Exercise directions: Please find all lines in the data that hold the string "term" and copy them.
--- Dataset entries Enclosed Below ---
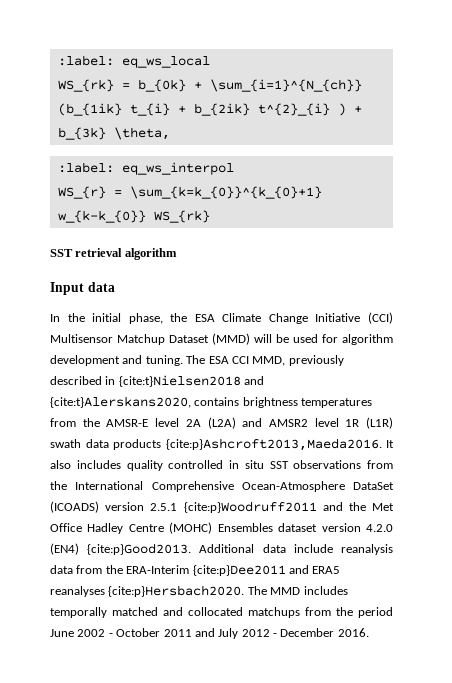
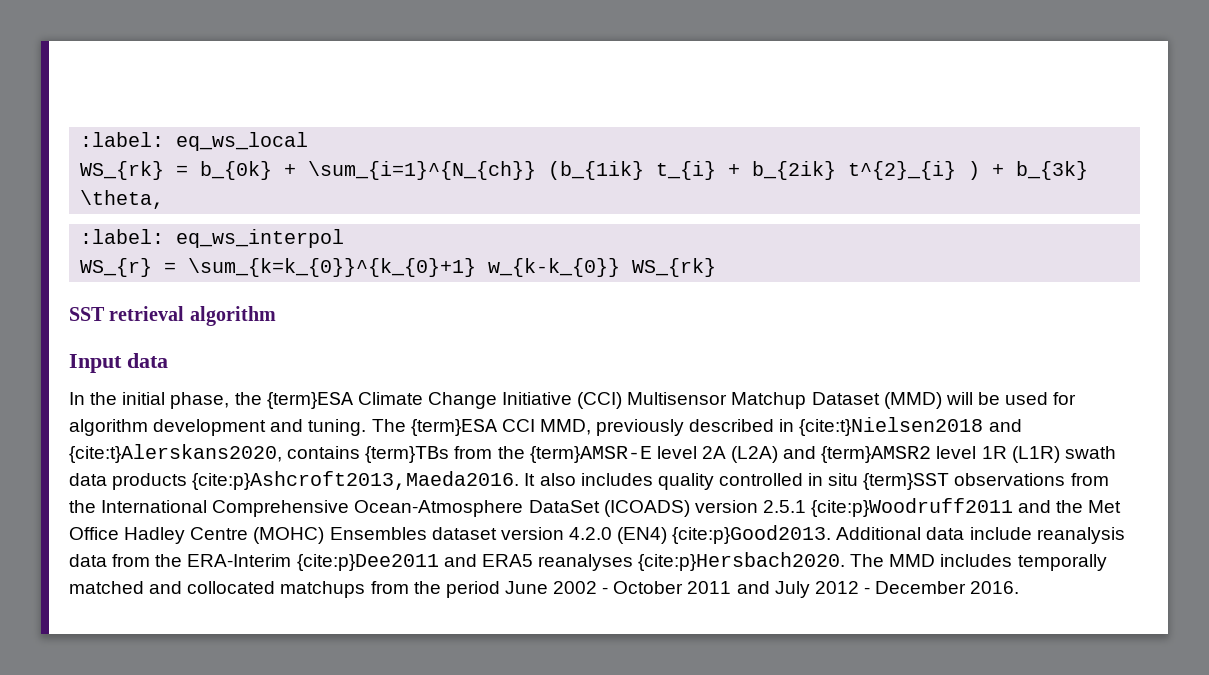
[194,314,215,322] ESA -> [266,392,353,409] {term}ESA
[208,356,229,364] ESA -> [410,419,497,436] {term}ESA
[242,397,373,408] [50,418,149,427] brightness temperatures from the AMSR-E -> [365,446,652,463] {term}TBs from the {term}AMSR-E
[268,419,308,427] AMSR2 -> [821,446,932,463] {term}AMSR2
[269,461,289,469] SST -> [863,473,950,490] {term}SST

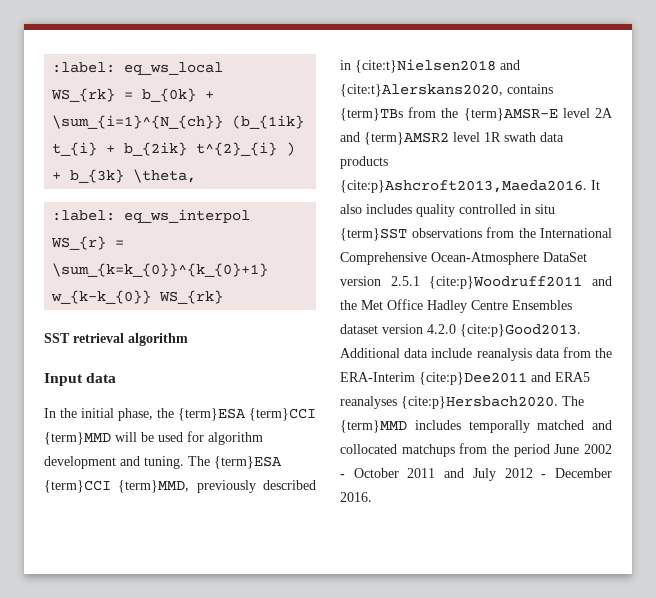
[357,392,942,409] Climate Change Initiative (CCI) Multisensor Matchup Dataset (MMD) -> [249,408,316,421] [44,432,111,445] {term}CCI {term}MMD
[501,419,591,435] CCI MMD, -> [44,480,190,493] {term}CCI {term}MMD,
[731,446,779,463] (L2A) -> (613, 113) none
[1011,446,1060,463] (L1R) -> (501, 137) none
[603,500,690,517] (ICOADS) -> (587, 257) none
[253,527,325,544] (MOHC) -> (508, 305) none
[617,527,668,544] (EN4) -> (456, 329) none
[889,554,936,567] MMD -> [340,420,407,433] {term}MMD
--- End of Enclosed Dataset entries ---
Task response:
[194,314,215,322] ESA -> [266,392,353,409] {term}ESA
[208,356,229,364] ESA -> [410,419,497,436] {term}ESA
[242,397,373,408] [50,418,149,427] brightness temperatures from the AMSR-E -> [365,446,652,463] {term}TBs from the {term}AMSR-E
[268,419,308,427] AMSR2 -> [821,446,932,463] {term}AMSR2
[269,461,289,469] SST -> [863,473,950,490] {term}SST
[357,392,942,409] Climate Change Initiative (CCI) Multisensor Matchup Dataset (MMD) -> [249,408,316,421] [44,432,111,445] {term}CCI {term}MMD
[501,419,591,435] CCI MMD, -> [44,480,190,493] {term}CCI {term}MMD,
[889,554,936,567] MMD -> [340,420,407,433] {term}MMD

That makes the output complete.